Bucket 3's pretty easy to define: Think Def Poetry Jam, which is 75% entertainments. The other buckets are subjective, but I bet you can name a few poets for each one right off the top of your head. You can read the list of performers at the 2006 Dodge Festival and populate all three buckets quite easily.

Where I've changed my mind is in the acceptance of bucket 3. It's fine for me to internally note that what I'm hearing or reading is not poetry, but it's not necessary for me to set up flares around it and discredit it for anyone else. In fact, if I can use an entertainment to lure someone a step closer to the recognition of poetic craft, then it's served a purpose valuable to poetry, for which God bless it. It's like using the singsongy verse of early childhood to learn a vocabulary and appreciation for poems. Or like using the Teenage Mutant Ninja Turtles to get a child to ask "Who was the real Donatello?" Maybe that last bit's a stretch.

Anyway, take a look at the (more meaningful) answers at Edge. It's dominated by science-related posts (which is very interesting for me, of course), but I trust there's something for everyone there. I'm disturbed at the infuriating misquote of Emerson a little way down the page, which was used by the Toronto Star to discuss The Question, but I suppose that's a personal problem.

Quick aside: Five days and 12 signatures into the new year, and I haven't written "'07" yet! Go, me! And Happy New Year again!

* - a dabbler in this sense is someone who discovers a topic and becomes progressively more immersed until his or her opinions become better informed, but who doesn't hold back those opinions in the interim. Think of an amateur Asimov.

Friday, January 04, 2008

Ms. Gillan's Grandmother

Delighted to find a poem by Maria Gillan on today's Writer's Almanac. She reads this one frequently (or at least, I've heard her read it a few times here in The Jersey) . Nice to have the King of Ordinary recognize.
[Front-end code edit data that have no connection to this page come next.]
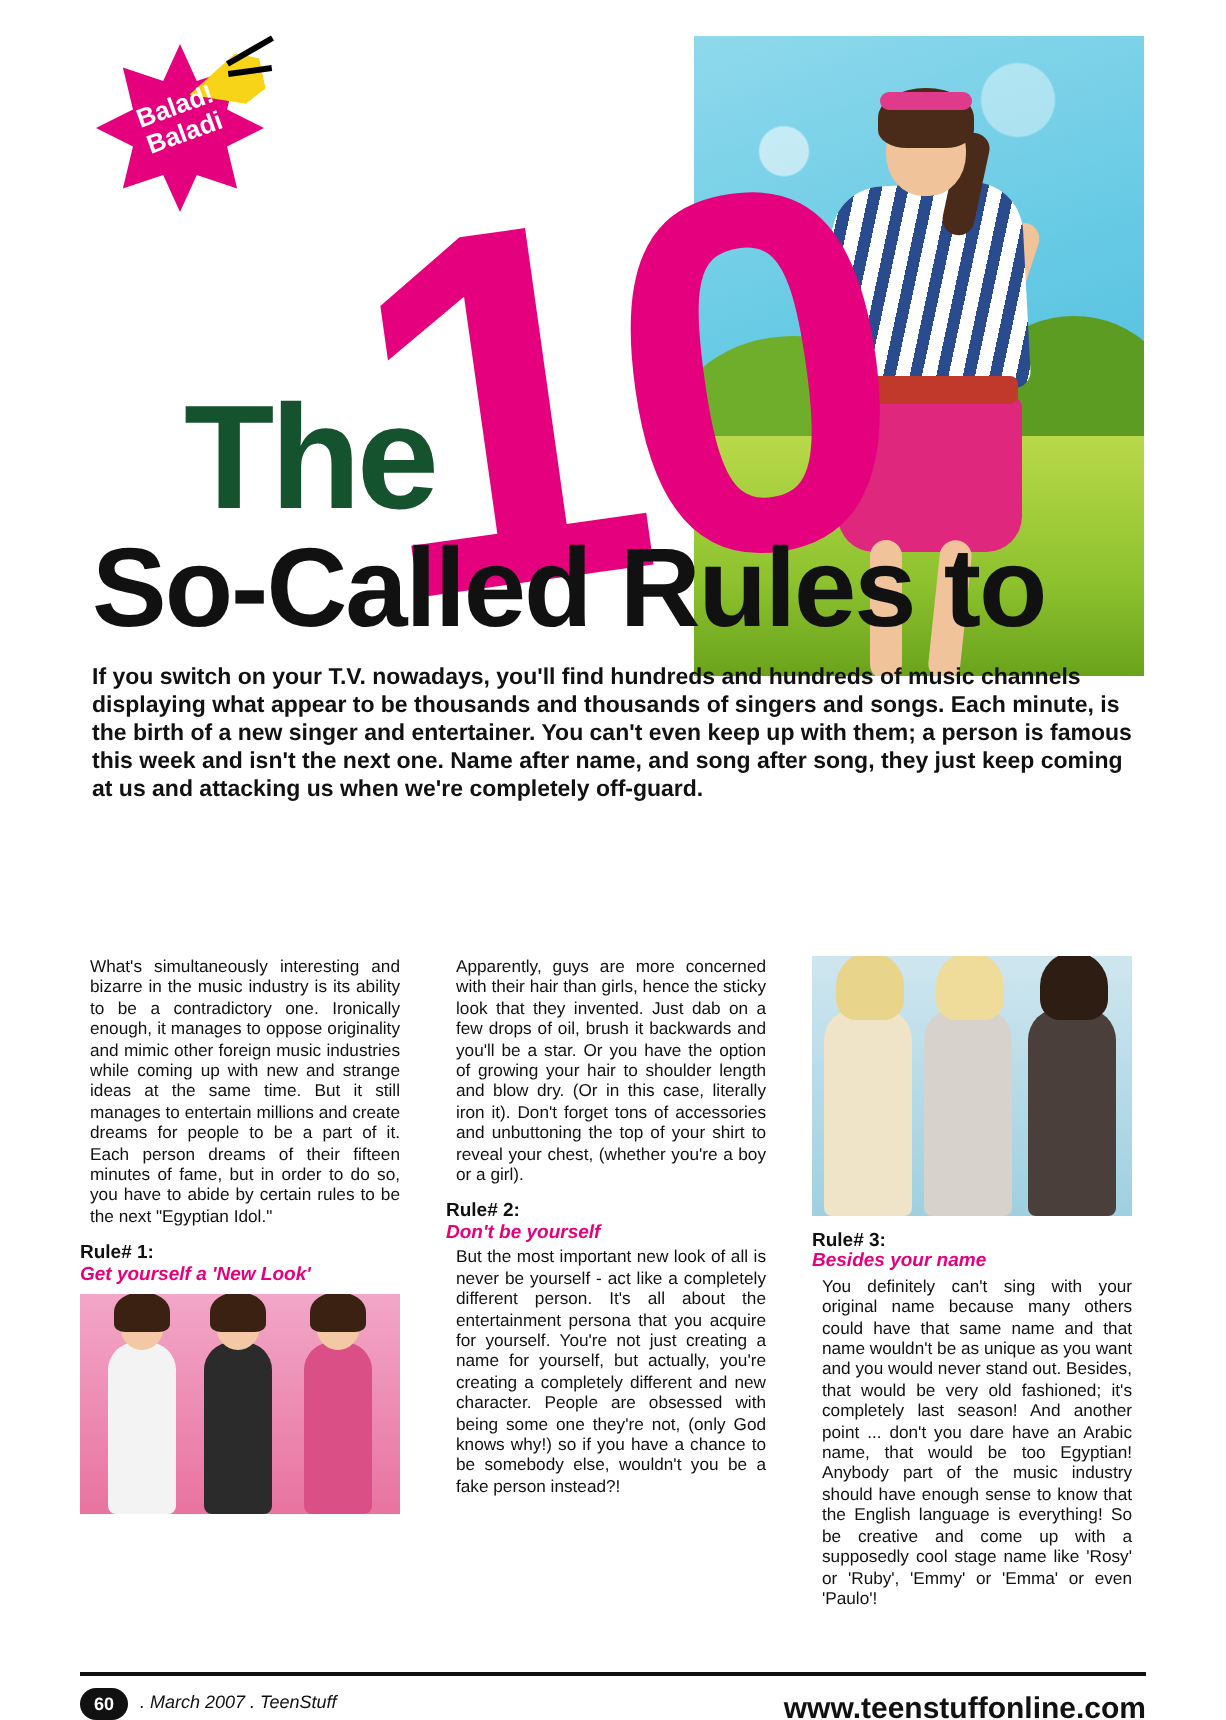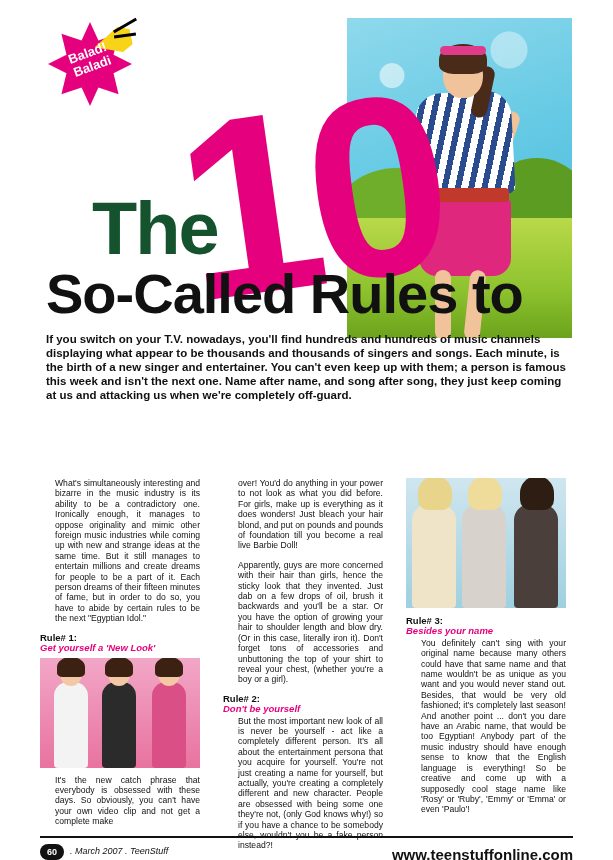--- a/index.html
+++ b/index.html
@@ -168,7 +168,7 @@
   .c1{left:0;}
   .c2{left:183px;}
   .c3{left:366px;}
-  .col p{margin:0 0 9px 15px;}
+  .col p{margin:0 0 9px 5px;}
 
   .rule-h{
     font-weight:bold;font-size:9.5px;color:#e5007e;margin:2px 0 1px 0;

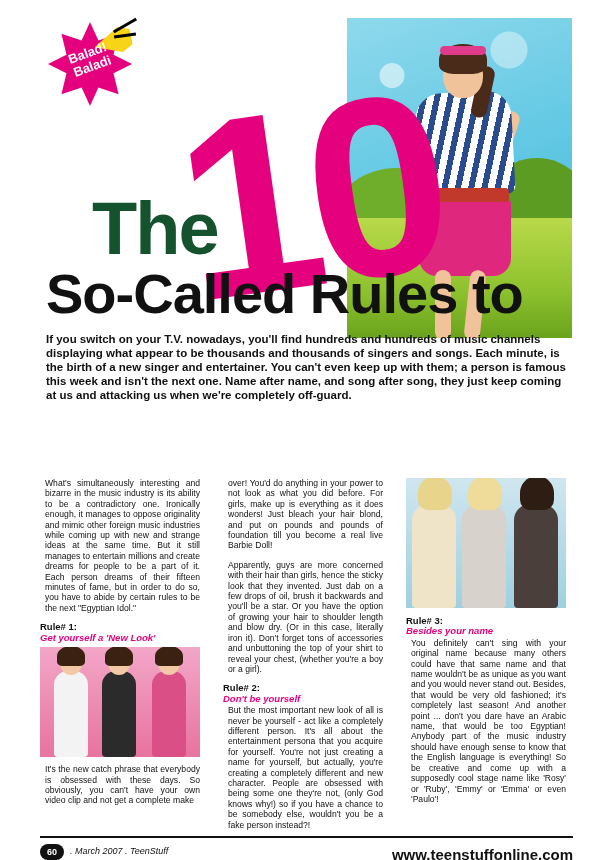--- a/index.html
+++ b/index.html
@@ -305,7 +305,6 @@
     </div>
 
     <div class="col c2">
-      <p>over! You'd do anything in your power to not look as what you did before. For girls, make up is everything as it does wonders! Just bleach your hair blond, and put on pounds and pounds of foundation till you become a real live Barbie Doll!</p>
       <p>Apparently, guys are more concerned with their hair than girls, hence the sticky look that they invented. Just dab on a few drops of oil, brush it backwards and you'll be a star. Or you have the option of growing your hair to shoulder length and blow dry. (Or in this case, literally iron it). Don't forget tons of accessories and unbuttoning the top of your shirt to reveal your chest, (whether you're a boy or a girl).</p>
       <div class="rule-h">
         <span class="blk">Rule# 2:</span>

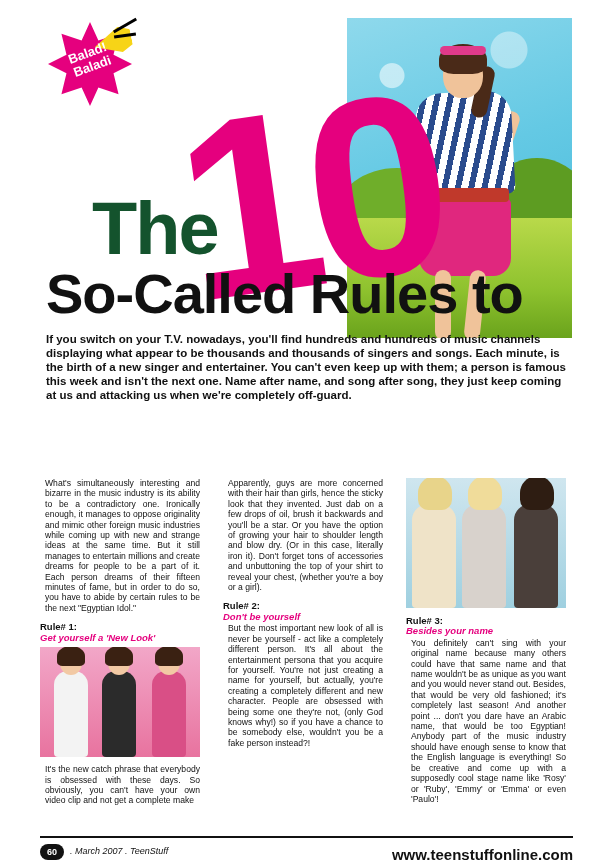--- a/index.html
+++ b/index.html
@@ -301,7 +301,6 @@
             <span class="hr"></span>
           </div>
       </div>
-      <p>It's the new catch phrase that everybody is obsessed with these days. So obviously, you can't have your own video clip and not get a complete make</p>
     </div>
 
     <div class="col c2">

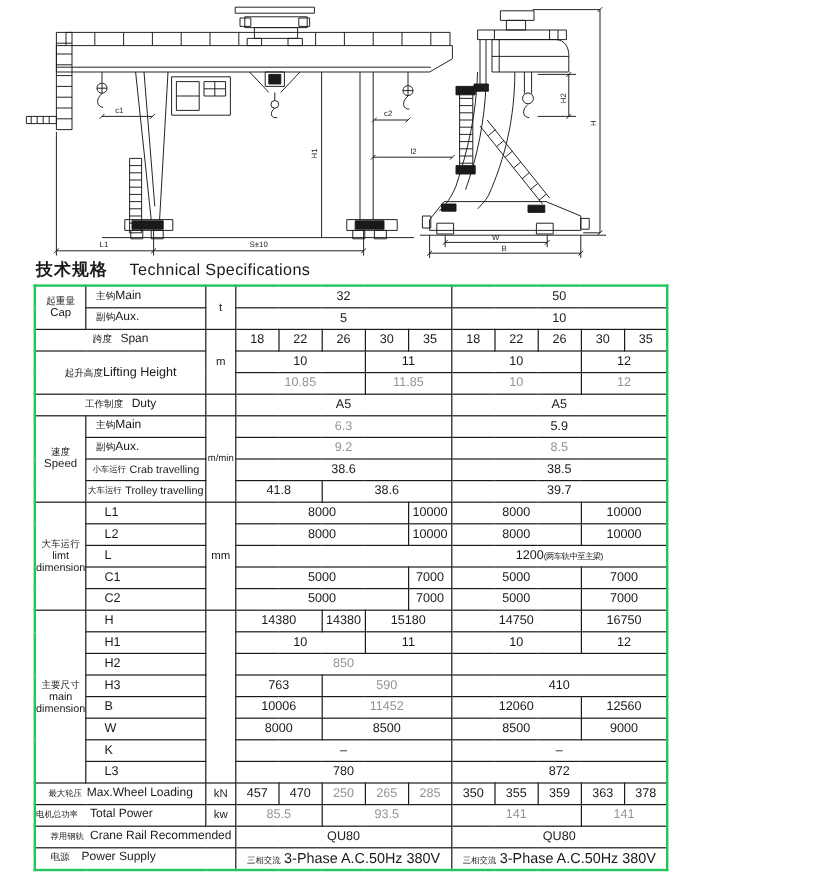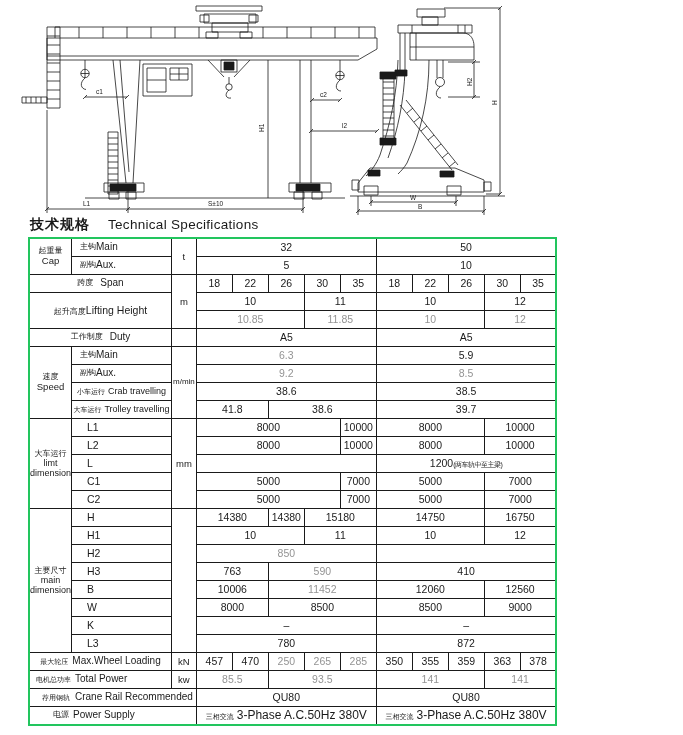--- a/index.html
+++ b/index.html
@@ -27,7 +27,7 @@
   .lb .es{font-size:10px;}
   .dim{text-align:left;padding-left:15px;font-size:10.5px;}
   .lwrap{display:flex;justify-content:center;gap:4px;align-items:center;}
-  .lleft{display:flex;justify-content:flex-start;gap:4px;align-items:center;padding-left:6px;}
+  .lleft{display:flex;justify-content:flex-start;gap:10px;align-items:center;}
   .note{font-size:7px;letter-spacing:-.5px;}
   .ps .zs{font-size:7px;}
   .ps .es{font-size:12px;}

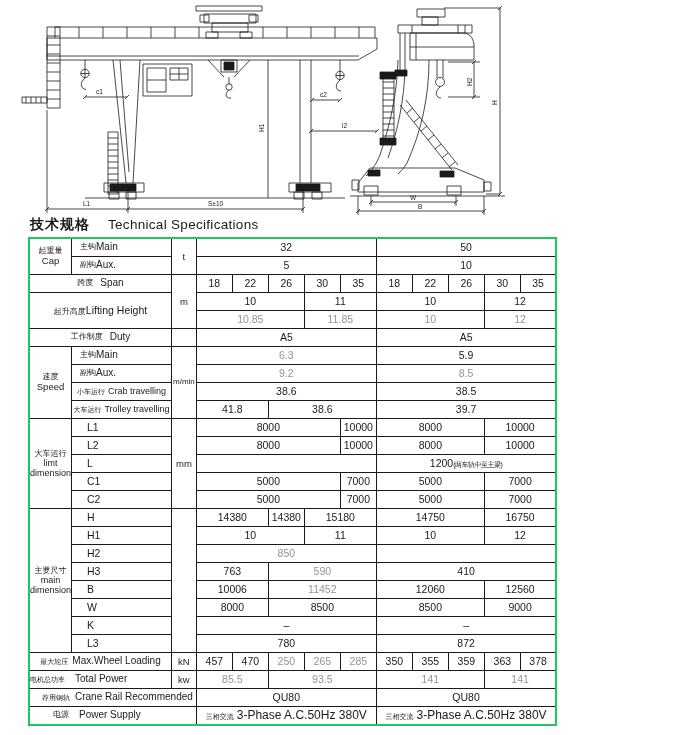--- a/index.html
+++ b/index.html
@@ -487,7 +487,7 @@
 
       <tr>
         <td colspan="3">
-            <div class="lleft" style="padding-left:23px">
+            <div class="lleft" style="padding-left:12px">
               <span class="zs">电源</span>
               <span class="es">Power Supply</span>
             </div>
A bit from the middle, formatted improperly, as always:

.....Was her heart a bitter
raisin, her anger so deep
it could have cut a road through the mountain? I touch the
tablecloth she made,

the delicate scrollwork, try to reach back to Donna Laura, feel
her life shaping itself into laced patterns
and scalloped edges from all those years between her young
womanhood and old age.

Tuesday, January 01, 2008

Resolutions, Part 1

Happy new year!

I hope all six of my loyal readers have had a great holiday season and are poised for a great 2008.

I'll be back soon to begin acting out my NYR's, which include:

Reposting on the relationship between writing and playing chess. It's really simpler than I made it.

Finishing any one of the drafts I started sitting in the airport when my mother's plane was delayed before Christmas. Maybe even posting one here.

Sending out overdue submissions.

Ceasing to worry if my chapbook contest submission actually arrived in December. I mean, it had to. Surely, right?